C.Ö: Her insan hata yapar. Bende
hata yaptım. Hatalarımı anladım. Yargılanacağım burada. Ne ceza verecekler
bilmiyorum. Muhabbet de olur, İdam da olur, af da olur. Bilmiyorum. Daha
mahkemeye çıkmadım.
Ö.Ö: Cuma, senin gibi Türkiye’den Suriye’ye cihad için gelmek isteyenlere
bir mesajın var mı?
C.Ö: Gelmelerine gerek, evlerinde
otursunlar yeter. Duyduğum kadarıyla Suriye’de yeteri kadar insan ölmüş. Yeteri
kadar hastaneleri ve mezarları dolmuş, zaten. Bir halk şeriatı istemiyorsa,
zorla vermek durumunda değilsin. İstemiyor. Halk isterse verirsin.
Ö.Ö: İnsanların kafasını keserek, öldürerek şeriat mı getirilir?
C.Ö: İşte dediğim gibi, biz
İslam’ı yanlış öğrendik. Bizimde hatalarımız oluyor.

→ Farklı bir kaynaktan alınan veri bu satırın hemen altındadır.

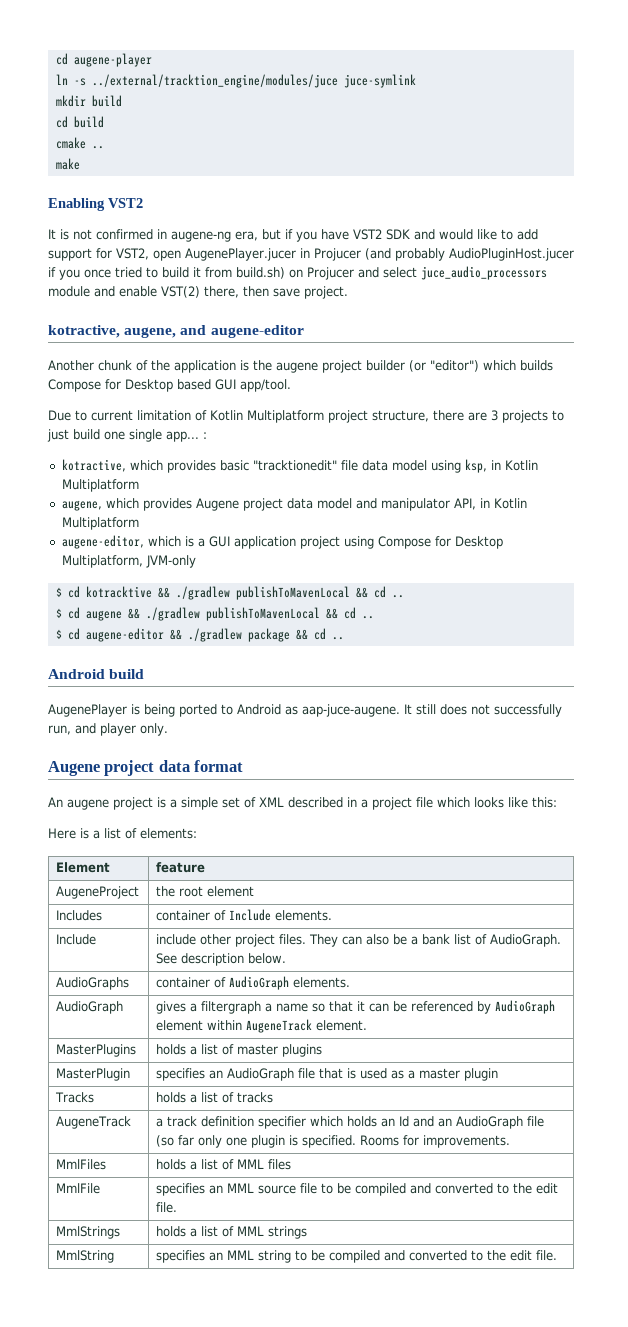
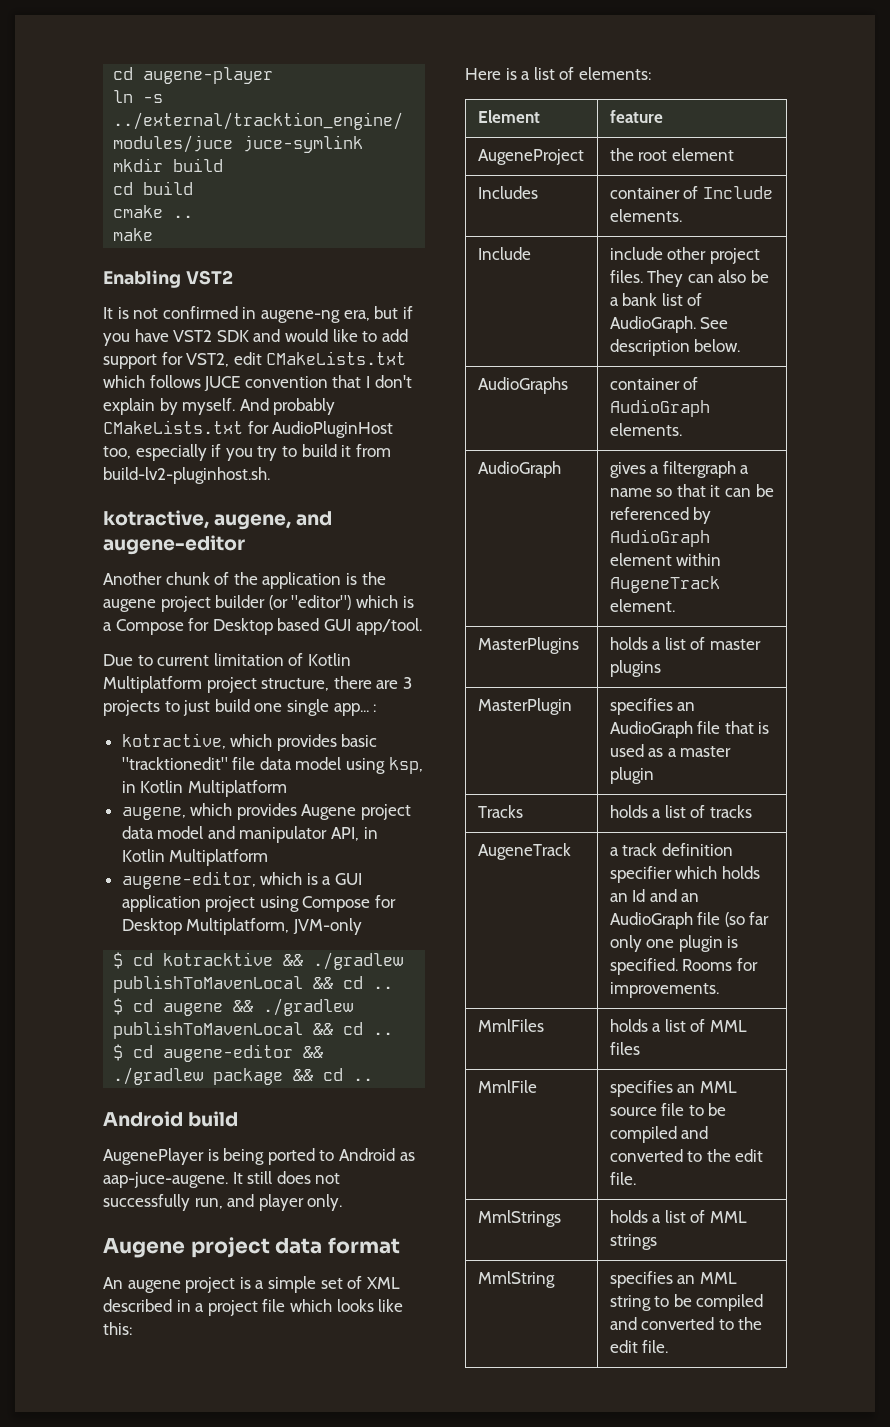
[153,248,574,261] [48,266,547,280] [48,286,348,299] open AugenePlayer.jucer in Projucer (and probably AudioPluginHost.jucer if you once tried to build it from build.sh) on Projucer and select juce_audio_processors module and enable VST(2) there, then save project. -> [233,351,407,365] [103,375,412,391] [103,398,336,415] [103,420,394,438] [103,444,391,461] [103,467,270,484] edit CMakeLists.txt which follows JUCE convention that I don't explain by myself. And probably CMakeLists.txt for AudioPluginHost too, especially if you try to build it from build-lv2-pluginhost.sh.
[520,360,553,371] builds -> [402,596,414,608] [103,622,112,631] is a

Ö.Ö: Din insan içindir, İnsan din için değil. Önce insanı yaratmış,
adına Cihat ettiğiniz Allah, sonra din vermiş insanlara. Söylemek istediğin son
mesajların var mı, Cuma.
C.Ö: Aileme selam söylüyorum.
Onlara hakkımı helal ediyorum. Arkadaşlarıma da. Benim yolumdan gelmek
isteyenlere mesajım gelmesinler. Evlerinde aileleri ile otursunlar. Bu en büyük
cihad.
AMER EL KHEDOUDO
DJAMAL
51 yaşında. Fransa Marsilya’da yaşıyor. Cezayir asıllı.
Bıyıksız sakalıyla tam bir Selefi görünümünde. Sıkılıkla yalan söylüyor. Köşeli
konuşmuyor. Cihat için geldiğini söylüyor Suriye’ye. Suriye devletinin
kadınları ve çocukları öldürdüğünü El Cezire ve El Arabiye televizyonlarından
öğrendiğini ve Suriye’ye gelip cihat yapmaya karar verdiğini söylüyor.